(Detected change data)
((

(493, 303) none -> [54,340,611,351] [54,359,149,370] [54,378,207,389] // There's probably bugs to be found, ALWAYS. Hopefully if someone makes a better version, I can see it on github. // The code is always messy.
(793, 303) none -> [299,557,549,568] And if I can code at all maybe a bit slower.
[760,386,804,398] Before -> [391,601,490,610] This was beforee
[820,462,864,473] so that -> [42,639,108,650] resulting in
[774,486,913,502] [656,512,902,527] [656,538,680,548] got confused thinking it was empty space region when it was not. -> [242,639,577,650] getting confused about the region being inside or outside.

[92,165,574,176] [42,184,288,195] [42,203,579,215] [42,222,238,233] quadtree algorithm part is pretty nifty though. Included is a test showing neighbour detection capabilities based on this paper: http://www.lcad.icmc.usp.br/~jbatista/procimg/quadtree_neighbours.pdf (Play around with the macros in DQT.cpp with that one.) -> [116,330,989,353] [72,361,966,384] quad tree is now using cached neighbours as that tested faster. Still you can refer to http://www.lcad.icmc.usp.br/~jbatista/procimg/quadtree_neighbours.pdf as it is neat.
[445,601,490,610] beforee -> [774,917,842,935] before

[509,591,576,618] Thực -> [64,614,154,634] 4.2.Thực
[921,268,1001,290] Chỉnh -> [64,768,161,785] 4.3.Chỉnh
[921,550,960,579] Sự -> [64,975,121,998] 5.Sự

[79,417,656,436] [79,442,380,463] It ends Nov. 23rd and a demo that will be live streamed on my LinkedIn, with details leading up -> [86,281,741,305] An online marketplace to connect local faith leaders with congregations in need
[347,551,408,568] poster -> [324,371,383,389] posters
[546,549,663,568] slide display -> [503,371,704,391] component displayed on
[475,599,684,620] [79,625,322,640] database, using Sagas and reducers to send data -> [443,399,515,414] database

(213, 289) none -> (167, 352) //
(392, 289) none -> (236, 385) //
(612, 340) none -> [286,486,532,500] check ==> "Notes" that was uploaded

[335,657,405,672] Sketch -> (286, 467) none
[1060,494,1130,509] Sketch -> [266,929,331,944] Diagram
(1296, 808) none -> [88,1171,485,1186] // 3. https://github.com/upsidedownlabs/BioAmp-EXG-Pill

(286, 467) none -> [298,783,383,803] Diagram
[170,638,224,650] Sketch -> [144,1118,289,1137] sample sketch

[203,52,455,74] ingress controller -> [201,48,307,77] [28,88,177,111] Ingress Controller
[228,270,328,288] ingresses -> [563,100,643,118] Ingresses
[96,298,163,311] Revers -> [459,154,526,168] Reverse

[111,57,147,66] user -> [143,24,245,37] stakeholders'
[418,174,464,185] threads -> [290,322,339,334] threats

))

What the task asks: Return each entry from above without altering a single character.

Task solution:
(493, 303) none -> [54,340,611,351] [54,359,149,370] [54,378,207,389] // There's probably bugs to be found, ALWAYS. Hopefully if someone makes a better version, I can see it on github. // The code is always messy.
(793, 303) none -> [299,557,549,568] And if I can code at all maybe a bit slower.
[760,386,804,398] Before -> [391,601,490,610] This was beforee
[820,462,864,473] so that -> [42,639,108,650] resulting in
[774,486,913,502] [656,512,902,527] [656,538,680,548] got confused thinking it was empty space region when it was not. -> [242,639,577,650] getting confused about the region being inside or outside.

[92,165,574,176] [42,184,288,195] [42,203,579,215] [42,222,238,233] quadtree algorithm part is pretty nifty though. Included is a test showing neighbour detection capabilities based on this paper: http://www.lcad.icmc.usp.br/~jbatista/procimg/quadtree_neighbours.pdf (Play around with the macros in DQT.cpp with that one.) -> [116,330,989,353] [72,361,966,384] quad tree is now using cached neighbours as that tested faster. Still you can refer to http://www.lcad.icmc.usp.br/~jbatista/procimg/quadtree_neighbours.pdf as it is neat.
[445,601,490,610] beforee -> [774,917,842,935] before

[509,591,576,618] Thực -> [64,614,154,634] 4.2.Thực
[921,268,1001,290] Chỉnh -> [64,768,161,785] 4.3.Chỉnh
[921,550,960,579] Sự -> [64,975,121,998] 5.Sự

[79,417,656,436] [79,442,380,463] It ends Nov. 23rd and a demo that will be live streamed on my LinkedIn, with details leading up -> [86,281,741,305] An online marketplace to connect local faith leaders with congregations in need
[347,551,408,568] poster -> [324,371,383,389] posters
[546,549,663,568] slide display -> [503,371,704,391] component displayed on
[475,599,684,620] [79,625,322,640] database, using Sagas and reducers to send data -> [443,399,515,414] database

(213, 289) none -> (167, 352) //
(392, 289) none -> (236, 385) //
(612, 340) none -> [286,486,532,500] check ==> "Notes" that was uploaded

[335,657,405,672] Sketch -> (286, 467) none
[1060,494,1130,509] Sketch -> [266,929,331,944] Diagram
(1296, 808) none -> [88,1171,485,1186] // 3. https://github.com/upsidedownlabs/BioAmp-EXG-Pill

(286, 467) none -> [298,783,383,803] Diagram
[170,638,224,650] Sketch -> [144,1118,289,1137] sample sketch

[203,52,455,74] ingress controller -> [201,48,307,77] [28,88,177,111] Ingress Controller
[228,270,328,288] ingresses -> [563,100,643,118] Ingresses
[96,298,163,311] Revers -> [459,154,526,168] Reverse

[111,57,147,66] user -> [143,24,245,37] stakeholders'
[418,174,464,185] threads -> [290,322,339,334] threats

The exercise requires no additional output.